▶ EXERCISE: Count the lines in the entries below that mention the string "shadow", then write that number by itself.
------------------------------
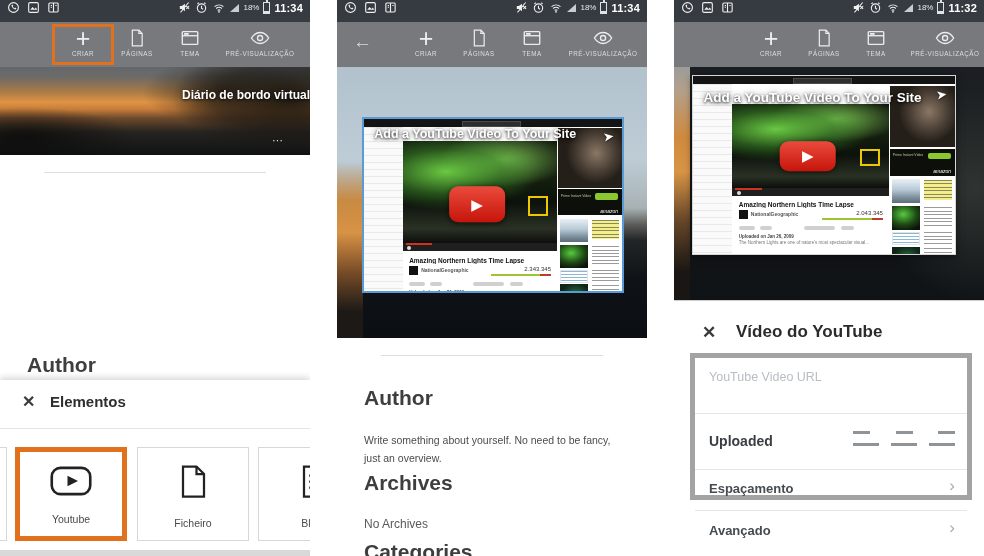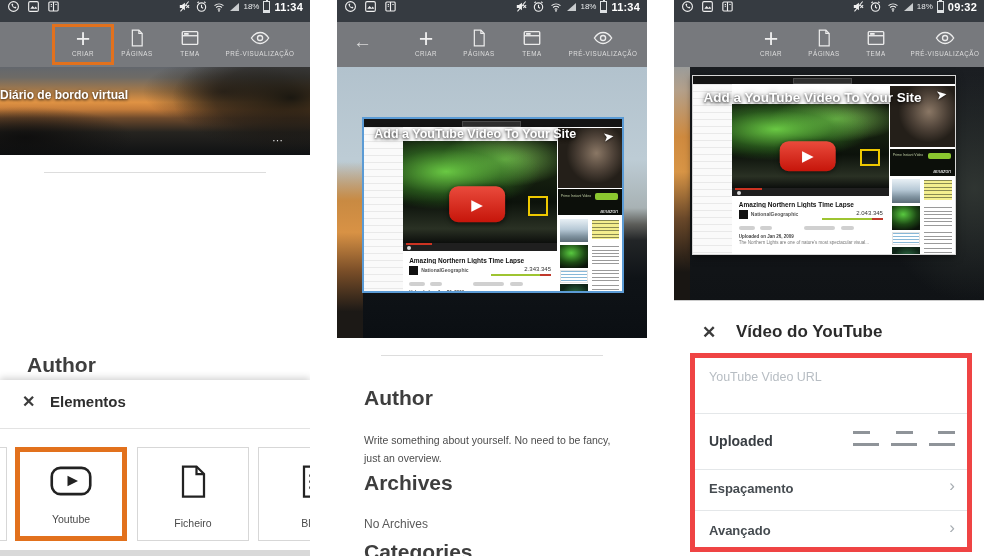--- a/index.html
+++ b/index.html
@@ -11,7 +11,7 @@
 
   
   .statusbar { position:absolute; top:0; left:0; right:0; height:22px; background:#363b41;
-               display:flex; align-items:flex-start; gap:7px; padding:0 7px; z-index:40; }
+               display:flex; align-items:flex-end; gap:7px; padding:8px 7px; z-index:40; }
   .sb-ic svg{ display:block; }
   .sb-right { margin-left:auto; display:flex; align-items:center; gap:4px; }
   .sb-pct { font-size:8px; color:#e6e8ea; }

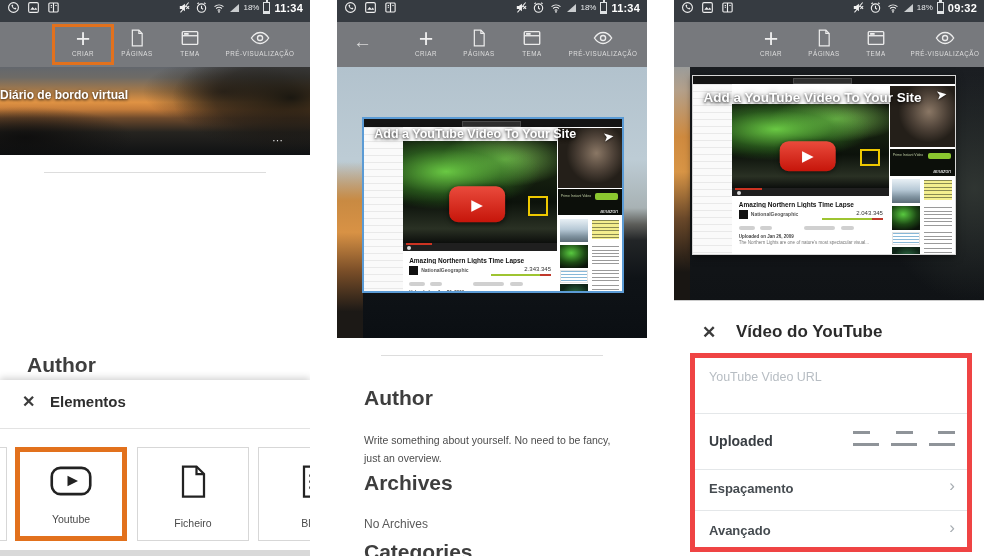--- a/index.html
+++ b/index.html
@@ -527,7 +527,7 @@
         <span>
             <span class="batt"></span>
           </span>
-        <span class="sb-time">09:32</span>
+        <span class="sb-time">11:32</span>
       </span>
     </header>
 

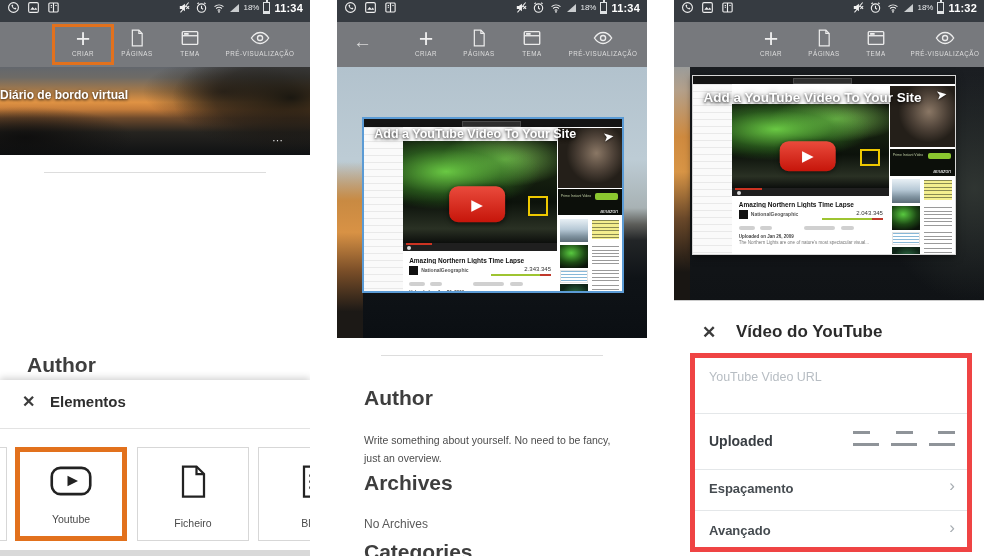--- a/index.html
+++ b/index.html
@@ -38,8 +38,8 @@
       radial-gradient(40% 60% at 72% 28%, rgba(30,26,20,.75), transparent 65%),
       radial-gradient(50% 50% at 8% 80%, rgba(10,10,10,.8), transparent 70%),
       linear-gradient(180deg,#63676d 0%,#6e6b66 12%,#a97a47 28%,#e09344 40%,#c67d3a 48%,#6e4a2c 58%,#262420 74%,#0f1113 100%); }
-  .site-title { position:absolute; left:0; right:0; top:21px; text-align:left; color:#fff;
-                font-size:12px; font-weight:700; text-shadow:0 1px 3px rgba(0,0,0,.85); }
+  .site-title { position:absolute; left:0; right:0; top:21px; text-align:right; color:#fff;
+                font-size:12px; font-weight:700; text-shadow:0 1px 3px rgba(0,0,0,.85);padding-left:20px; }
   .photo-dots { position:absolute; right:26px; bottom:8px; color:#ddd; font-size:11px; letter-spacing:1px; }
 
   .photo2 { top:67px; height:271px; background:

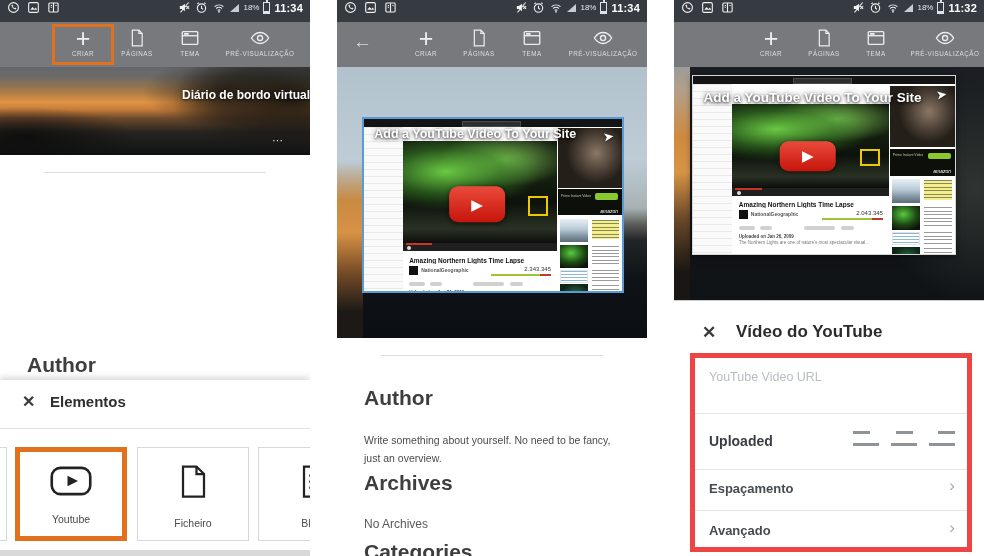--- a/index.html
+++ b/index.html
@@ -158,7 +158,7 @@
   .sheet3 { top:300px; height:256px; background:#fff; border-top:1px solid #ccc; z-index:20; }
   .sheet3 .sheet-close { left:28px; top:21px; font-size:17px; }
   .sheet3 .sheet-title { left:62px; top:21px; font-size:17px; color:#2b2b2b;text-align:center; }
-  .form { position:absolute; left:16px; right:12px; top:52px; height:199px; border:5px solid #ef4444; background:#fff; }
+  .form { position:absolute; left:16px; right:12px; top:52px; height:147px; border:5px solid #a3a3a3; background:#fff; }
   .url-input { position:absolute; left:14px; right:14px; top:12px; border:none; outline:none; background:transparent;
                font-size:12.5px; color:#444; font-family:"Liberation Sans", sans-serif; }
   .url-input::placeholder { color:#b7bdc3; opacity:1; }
------------------------------
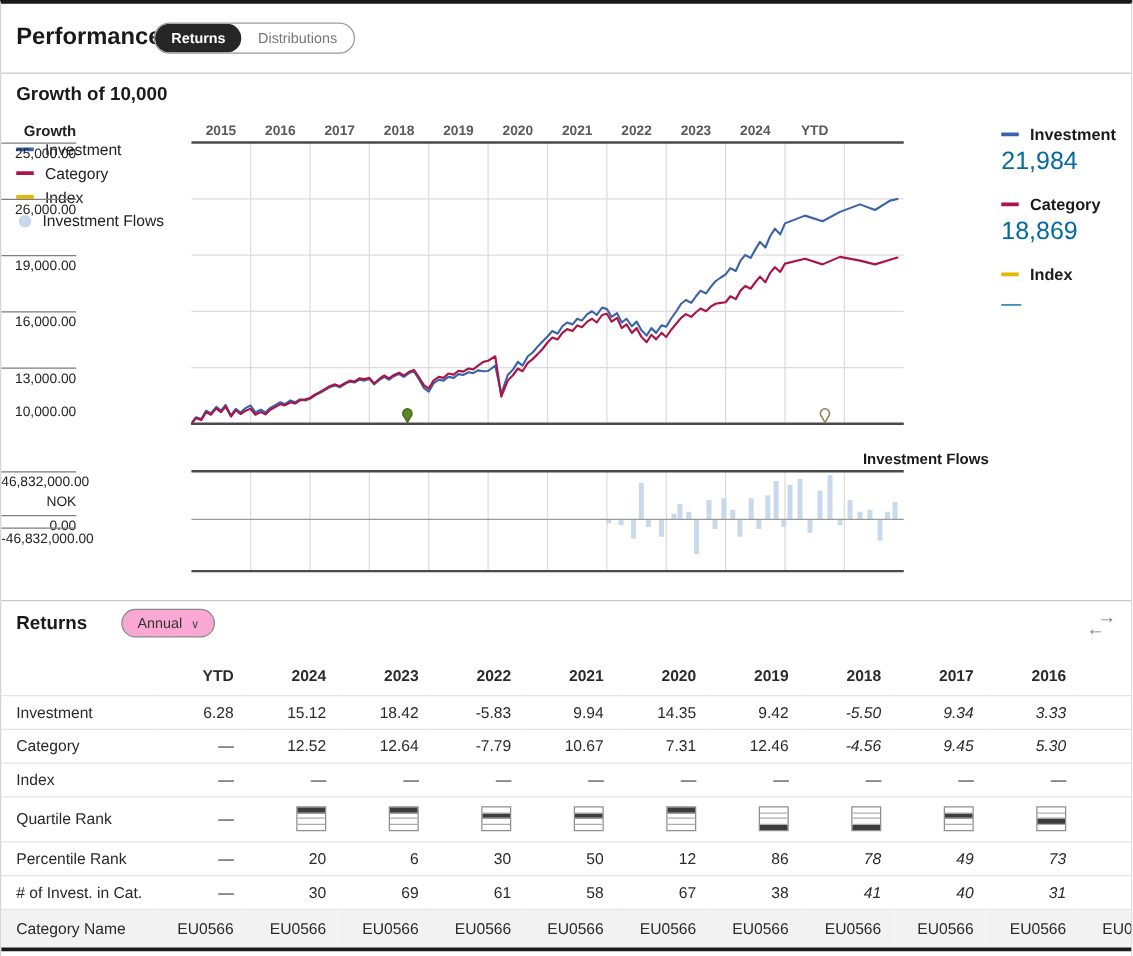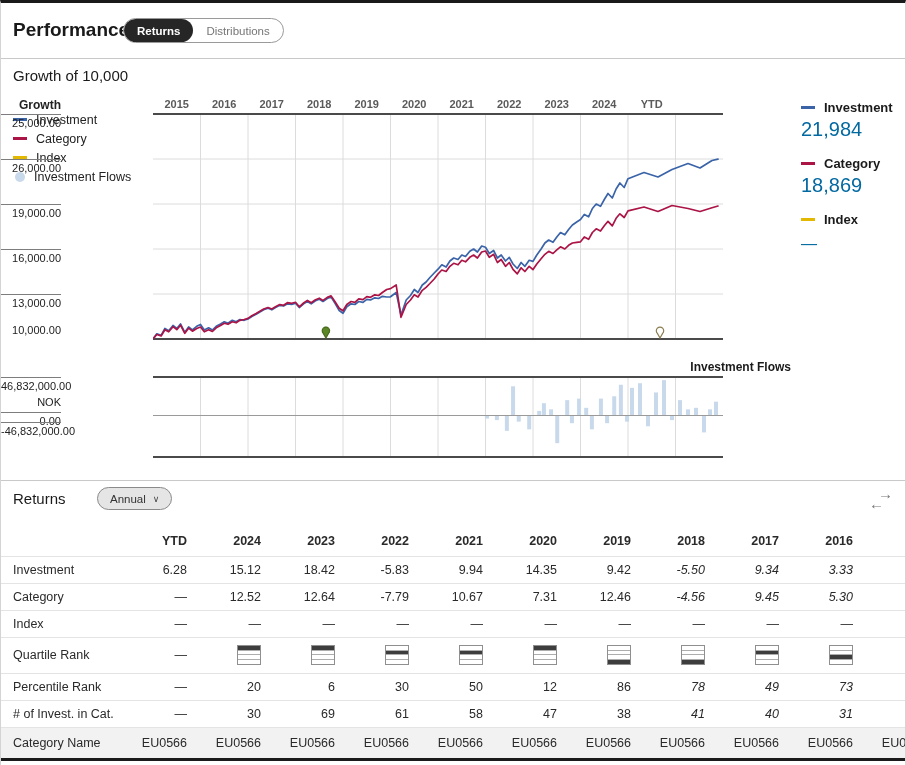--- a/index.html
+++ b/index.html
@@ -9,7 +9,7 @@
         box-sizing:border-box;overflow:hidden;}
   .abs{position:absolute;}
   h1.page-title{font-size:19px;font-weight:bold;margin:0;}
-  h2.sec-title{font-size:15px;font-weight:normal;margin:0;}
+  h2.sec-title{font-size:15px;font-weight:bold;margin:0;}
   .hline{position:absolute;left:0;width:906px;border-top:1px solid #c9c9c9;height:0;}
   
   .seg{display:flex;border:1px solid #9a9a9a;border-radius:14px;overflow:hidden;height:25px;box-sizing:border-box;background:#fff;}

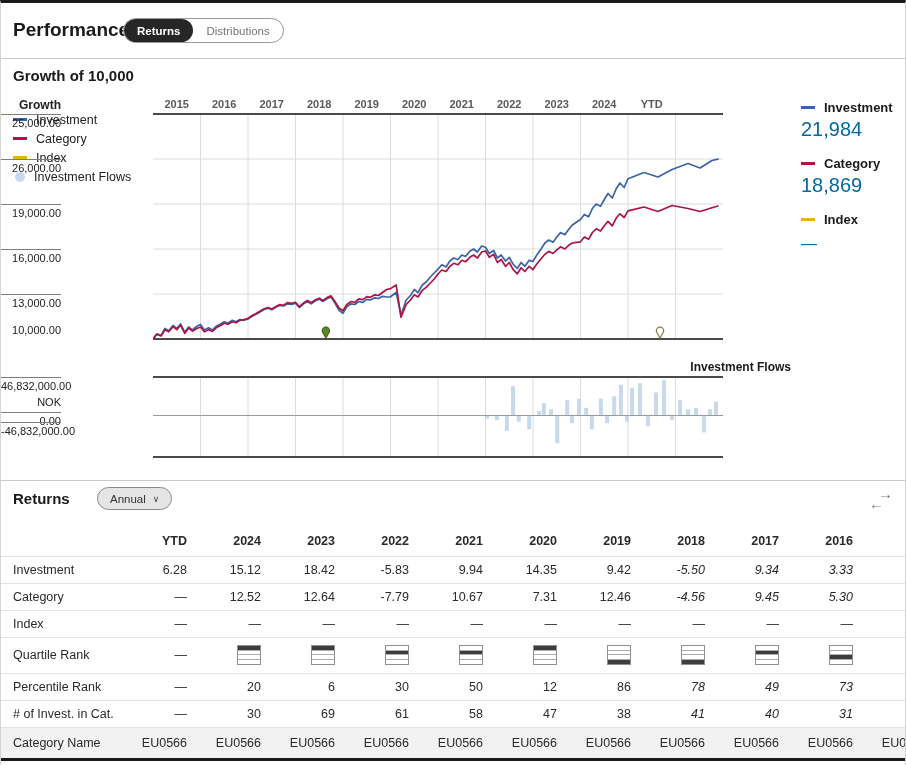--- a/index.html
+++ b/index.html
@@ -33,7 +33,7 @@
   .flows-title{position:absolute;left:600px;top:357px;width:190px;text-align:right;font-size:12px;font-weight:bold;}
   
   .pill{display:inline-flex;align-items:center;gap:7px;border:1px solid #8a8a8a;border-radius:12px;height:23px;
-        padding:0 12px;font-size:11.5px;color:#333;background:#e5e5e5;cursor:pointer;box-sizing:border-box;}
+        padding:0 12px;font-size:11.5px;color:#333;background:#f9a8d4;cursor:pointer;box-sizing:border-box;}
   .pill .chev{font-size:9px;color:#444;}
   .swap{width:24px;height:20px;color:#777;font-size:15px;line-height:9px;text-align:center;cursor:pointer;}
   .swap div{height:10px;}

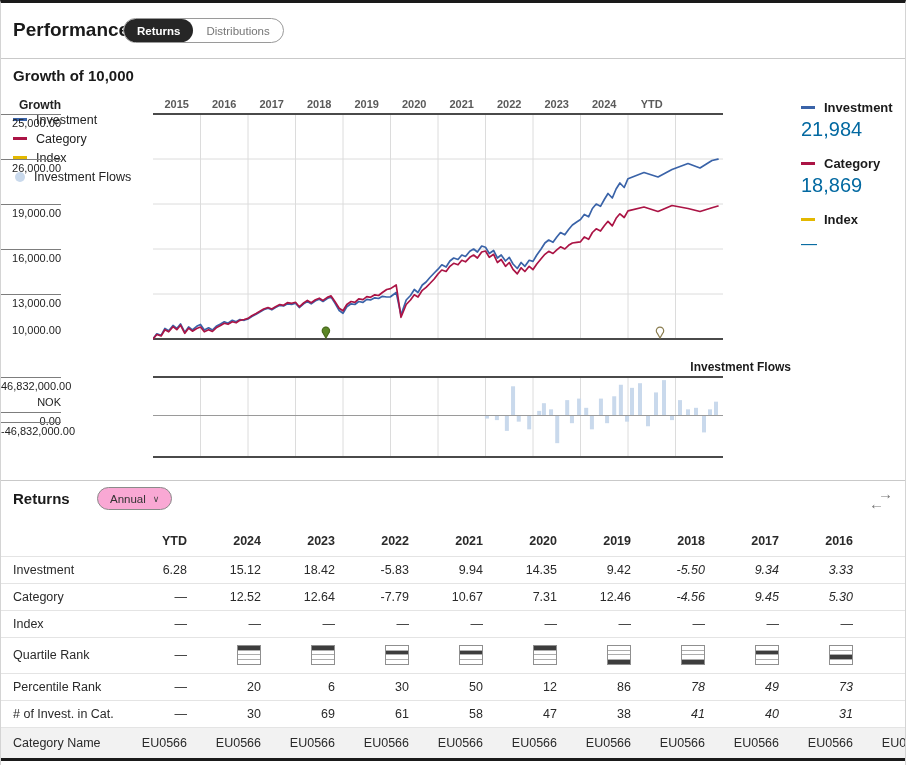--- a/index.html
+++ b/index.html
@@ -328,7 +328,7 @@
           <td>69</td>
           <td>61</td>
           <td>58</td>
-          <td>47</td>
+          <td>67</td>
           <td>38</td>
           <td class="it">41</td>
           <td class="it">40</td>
------------------------------
▶ WRITTEN ANSWER: 2